Gib einem Mann einen Fisch und du ernährst ihn für einen Tag. Lehre einen Mann zu fischen und du ernährst ihn für sein Leben.
Dies ist ein alter Spruch. Ich habe keine Ahnung wo er herkommt, aber der Sinn dahinter leuchtet mir ein. In Zeiten von KI jedoch, geht dieses Wissen wohl immer mehr verloren.
Kürzlich habe ich einer Unterhaltung zwischen verschiedenen Leuten zugehört, bei der es darum ging, welche KI man nutzen sollte. Hierbei ging es den Beteiligten letztendlich darum, dass man viel bessere Ergebnisse erhält, wenn man auf die bekannten Anbieter aus den USA oder China setzt. Europäische oder gar freie Alternativen liefern schlechtere Ergebnisse. Das wäre alles halb so wild, wenn es um Unbedeutende Inhalte oder Vorhaben ginge, es ging jedoch insbesondere um Lehre und Forschung bzw. auch um Firmengeheimnisse - Know How, das die jeweiligen Beteiligten von der Konkurrenz abheben könnte. Es ging dabei keineswegs um den Schutz dessen, sondern ganz im Gegenteil darum, dass Datenschutz doch hier nur im Weg ist und Studenten sowie Mitarbeiter doch letztendlich sowieso an den Vorgaben vorbei ihre Daten bei den amerikanischen und chinesischen Modellen eingeben, um die besten Ergebnisse zu erhalten.

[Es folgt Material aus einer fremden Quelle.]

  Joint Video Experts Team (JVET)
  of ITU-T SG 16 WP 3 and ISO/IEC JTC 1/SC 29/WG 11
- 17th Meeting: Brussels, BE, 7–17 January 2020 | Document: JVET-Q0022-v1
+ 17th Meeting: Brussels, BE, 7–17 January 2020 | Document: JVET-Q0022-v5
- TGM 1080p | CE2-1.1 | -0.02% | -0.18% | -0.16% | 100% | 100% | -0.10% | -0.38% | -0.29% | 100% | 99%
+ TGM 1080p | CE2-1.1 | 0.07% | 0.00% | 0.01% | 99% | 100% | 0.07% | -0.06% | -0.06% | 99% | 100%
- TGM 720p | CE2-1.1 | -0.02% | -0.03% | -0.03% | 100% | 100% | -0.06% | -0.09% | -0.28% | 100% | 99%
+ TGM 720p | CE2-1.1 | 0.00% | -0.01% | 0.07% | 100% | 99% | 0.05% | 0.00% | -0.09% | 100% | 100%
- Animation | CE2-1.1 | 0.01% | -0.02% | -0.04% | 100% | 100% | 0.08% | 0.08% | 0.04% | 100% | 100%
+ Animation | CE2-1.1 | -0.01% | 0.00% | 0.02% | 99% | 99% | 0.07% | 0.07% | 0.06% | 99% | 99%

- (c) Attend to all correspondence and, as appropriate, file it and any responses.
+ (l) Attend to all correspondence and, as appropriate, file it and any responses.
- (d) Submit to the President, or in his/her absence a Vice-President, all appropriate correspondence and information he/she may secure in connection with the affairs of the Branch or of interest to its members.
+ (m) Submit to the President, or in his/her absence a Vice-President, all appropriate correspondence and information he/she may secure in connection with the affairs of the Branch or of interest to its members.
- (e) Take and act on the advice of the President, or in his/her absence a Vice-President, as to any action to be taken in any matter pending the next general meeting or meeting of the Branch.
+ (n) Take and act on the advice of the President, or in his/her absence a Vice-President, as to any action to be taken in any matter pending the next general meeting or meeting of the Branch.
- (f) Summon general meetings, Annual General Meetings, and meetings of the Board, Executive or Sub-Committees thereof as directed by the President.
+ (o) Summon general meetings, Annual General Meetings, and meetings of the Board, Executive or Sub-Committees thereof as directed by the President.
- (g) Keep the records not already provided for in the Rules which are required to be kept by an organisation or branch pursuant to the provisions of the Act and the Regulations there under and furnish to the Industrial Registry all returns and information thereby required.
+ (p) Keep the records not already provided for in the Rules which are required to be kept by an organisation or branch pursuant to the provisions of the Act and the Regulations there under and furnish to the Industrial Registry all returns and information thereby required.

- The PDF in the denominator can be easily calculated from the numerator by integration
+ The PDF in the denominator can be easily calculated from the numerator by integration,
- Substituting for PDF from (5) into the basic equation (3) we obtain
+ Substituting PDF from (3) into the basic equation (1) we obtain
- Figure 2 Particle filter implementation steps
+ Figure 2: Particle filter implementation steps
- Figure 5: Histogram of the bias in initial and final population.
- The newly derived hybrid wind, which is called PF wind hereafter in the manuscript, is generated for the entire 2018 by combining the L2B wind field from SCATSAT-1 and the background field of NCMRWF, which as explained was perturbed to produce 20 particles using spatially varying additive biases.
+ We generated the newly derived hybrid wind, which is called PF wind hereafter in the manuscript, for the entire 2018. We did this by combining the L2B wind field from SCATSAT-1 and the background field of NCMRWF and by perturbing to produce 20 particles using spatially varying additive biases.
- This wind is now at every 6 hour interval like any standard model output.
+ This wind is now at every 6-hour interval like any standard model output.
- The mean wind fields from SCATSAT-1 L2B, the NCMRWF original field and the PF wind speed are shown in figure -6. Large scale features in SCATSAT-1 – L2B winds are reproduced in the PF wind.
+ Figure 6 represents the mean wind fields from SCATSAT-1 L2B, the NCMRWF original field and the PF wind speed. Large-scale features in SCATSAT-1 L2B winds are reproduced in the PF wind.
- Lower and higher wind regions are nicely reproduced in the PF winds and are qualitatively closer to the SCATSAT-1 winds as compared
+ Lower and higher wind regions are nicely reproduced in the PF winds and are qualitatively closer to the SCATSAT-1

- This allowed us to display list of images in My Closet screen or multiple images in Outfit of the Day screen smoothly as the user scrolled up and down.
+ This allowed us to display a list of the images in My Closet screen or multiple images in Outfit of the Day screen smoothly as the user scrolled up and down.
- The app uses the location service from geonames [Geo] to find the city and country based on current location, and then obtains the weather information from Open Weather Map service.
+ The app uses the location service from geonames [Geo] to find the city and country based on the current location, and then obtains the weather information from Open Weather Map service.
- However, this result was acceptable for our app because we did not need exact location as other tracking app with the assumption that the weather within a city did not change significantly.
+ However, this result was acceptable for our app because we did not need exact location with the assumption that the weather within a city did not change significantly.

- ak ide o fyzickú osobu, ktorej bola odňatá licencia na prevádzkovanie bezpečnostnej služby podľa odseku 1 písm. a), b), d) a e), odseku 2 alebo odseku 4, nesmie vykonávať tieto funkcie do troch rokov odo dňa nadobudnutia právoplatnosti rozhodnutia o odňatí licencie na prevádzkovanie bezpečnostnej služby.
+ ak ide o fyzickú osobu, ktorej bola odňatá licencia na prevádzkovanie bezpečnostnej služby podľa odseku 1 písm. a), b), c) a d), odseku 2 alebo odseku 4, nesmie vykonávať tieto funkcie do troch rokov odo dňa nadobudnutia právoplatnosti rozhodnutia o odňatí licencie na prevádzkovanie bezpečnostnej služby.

Ich konnte nur noch mit Entsetzen da sitzen, als anwesende Firmenlenker und Professor, ein Lehrstuhlinhaber, der höchste Grad der Bildung im Land. Und es ging die ganze Zeit darum, dass wir nur dann die besten Fische erhalten, wenn wir diese kaufen. Aus den USA oder China, egal. Unsere Angeln taugen nichts. Es ist zwecklos, selber Angeln herzustellen und es geht gar nicht darum, selber Angeln zu lerenen. Es besteht gar kein Interesse und schon gar kein Bedarf an eigenen Angeln, solang andere die besten Fische liefern.
Das ist Europa, das ist Deutschland.